I’m 40-45 years old and have always had near perfect vision, why is everything up close like books and menus now becoming blurry?
This condition is medically termed presbyopia. This visual problem occurs when the crystalline lens of our eye loses its flexibility which makes it difficult to focus on close objects. This may seem to be something that occurs suddenly, but actually the loss of flexibility takes place over a number of years. Presbyopia is a natural process that develops with age…..it cannot be prevented, reversed, avoided, and/or cured, among many other rationalizations we all try and make. Its just gonna happen!! You may notice the onset of this when you find yourself holding material farther away to try and focus clearer. That might work for a little while but not for too long. Presbyopia can be corrected using many different approaches including reading glasses for just correcting the up close vision, bifocals and trifocals which can correct for 2 or 3 respective focal points, or a Progressive Add Lens, otherwise known as a “no-line” lens. The benefit of the progressive lens is that you can focus at many different meridians (points of focus) without having to change glasses or be restricted to just distance and near. They also allow us to “hide” the facts that we might be aging a little bit. Since the side effects of presbyopia continue to change the ability to focus, annual exams and changes in strength of your eyewear are necessary to maintain comfortable vision. Let an optometrist here at Miller Family EyeCare help you achieve that comfortable vision we all look for by scheduling your next eye exam with us.
At what age should I have my child’s vision checked?
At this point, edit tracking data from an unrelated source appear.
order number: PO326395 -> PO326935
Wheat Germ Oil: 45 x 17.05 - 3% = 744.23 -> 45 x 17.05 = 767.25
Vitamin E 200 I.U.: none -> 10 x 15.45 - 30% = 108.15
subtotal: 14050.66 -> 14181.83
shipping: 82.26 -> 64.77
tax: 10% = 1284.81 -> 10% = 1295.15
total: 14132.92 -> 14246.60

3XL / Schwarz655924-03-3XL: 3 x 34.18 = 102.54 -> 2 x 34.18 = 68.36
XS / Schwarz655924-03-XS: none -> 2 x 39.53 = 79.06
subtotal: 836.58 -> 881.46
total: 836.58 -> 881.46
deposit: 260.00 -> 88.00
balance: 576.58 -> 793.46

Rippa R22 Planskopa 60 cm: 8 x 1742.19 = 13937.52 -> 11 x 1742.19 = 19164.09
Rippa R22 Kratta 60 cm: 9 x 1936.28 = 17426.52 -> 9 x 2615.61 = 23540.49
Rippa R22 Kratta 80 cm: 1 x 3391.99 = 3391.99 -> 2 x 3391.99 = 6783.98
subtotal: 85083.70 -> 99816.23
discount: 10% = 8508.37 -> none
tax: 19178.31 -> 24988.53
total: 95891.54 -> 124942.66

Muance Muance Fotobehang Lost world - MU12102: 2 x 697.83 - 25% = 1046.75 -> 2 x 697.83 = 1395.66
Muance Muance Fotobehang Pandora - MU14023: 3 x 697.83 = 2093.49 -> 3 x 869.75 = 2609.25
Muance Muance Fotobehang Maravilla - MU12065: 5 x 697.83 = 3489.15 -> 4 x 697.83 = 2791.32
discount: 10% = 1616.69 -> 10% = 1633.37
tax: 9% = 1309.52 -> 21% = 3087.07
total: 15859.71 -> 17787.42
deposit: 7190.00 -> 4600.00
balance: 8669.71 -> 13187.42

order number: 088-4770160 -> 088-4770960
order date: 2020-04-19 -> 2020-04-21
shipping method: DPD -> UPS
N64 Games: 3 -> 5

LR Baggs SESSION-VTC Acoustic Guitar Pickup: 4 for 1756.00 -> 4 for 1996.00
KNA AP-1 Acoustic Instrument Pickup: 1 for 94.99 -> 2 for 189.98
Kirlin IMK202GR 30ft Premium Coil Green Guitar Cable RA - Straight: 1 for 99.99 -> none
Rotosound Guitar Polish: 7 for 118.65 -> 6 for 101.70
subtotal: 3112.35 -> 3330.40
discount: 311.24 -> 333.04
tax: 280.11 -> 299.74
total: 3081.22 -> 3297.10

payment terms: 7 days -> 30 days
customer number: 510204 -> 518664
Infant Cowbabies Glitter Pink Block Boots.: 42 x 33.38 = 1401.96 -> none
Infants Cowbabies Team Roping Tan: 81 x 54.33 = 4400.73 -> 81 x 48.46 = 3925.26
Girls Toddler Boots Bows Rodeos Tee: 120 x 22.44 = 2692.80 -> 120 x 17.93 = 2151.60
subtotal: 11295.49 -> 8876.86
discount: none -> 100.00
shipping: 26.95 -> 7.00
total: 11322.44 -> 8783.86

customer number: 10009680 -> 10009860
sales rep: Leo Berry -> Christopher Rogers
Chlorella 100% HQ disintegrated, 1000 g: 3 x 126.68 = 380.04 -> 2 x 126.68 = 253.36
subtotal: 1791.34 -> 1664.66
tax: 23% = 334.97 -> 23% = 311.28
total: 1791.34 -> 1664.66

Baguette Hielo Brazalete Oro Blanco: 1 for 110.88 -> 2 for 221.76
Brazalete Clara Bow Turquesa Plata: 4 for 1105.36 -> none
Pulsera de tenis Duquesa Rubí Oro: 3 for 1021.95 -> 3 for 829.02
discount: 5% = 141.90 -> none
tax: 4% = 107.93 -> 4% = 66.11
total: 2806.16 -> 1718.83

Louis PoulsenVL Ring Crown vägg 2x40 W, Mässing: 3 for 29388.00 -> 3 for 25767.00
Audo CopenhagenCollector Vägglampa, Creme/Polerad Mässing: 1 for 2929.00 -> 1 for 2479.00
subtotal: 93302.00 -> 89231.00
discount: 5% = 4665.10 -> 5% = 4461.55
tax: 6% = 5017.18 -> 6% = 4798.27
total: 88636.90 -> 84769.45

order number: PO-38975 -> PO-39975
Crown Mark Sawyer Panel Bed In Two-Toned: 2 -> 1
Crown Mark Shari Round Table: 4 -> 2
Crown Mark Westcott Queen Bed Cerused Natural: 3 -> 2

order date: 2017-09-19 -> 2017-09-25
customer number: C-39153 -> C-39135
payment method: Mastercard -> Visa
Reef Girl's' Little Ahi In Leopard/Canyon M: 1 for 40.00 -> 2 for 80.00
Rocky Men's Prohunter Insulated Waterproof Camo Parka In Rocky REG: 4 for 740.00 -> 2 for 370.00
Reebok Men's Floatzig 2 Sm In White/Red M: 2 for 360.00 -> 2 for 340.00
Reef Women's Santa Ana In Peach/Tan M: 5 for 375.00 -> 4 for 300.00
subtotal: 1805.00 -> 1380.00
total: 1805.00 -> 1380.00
It’s generally recommended that a child should have their vision checked before entering school. Between the ages of 3 and 4 usually identifies if there are any visual issues that need to be addressed. This assumes that there are no other signs of any visual problems identified in your child’s behavior. These problems may include frequent headaches, squinting, sitting very close to the television, bumping into things, or even lack of interest in activities that require fine detail (reading or puzzles). Also, if a family history exists that includes a considerable amount of vision correction it is often advocated to have your children’s vision checked as early as 6 months old. If ever any concerns exist, please feel free to call Miller Family EyeCare and we can evaluate the need for a comprehensive vision exam for your child.
I have diabetes and my physician insisted I have an eye exam annually. Why?
Diabetes is a disease that disrupts the body’s ability to use and store sugar which can cause many health problems. One that concerns the eyes is called diabetic retinopathy. This condition can weaken and cause changes in the small blood vessels that nourish the eye’s retina, which is the delicate, light sensitive lining of the back of the eye. These vessels may then begin to leak, swell, or even develop branches off the main vessels. The early stages of diabetic retinopathy may create some blurred vision but may also produce no visual symptoms at all. If the disease progresses untreated you may notice cloudiness of vision along with floaters or blind spots. If left further untreated diabetic retinopathy can cause blindness.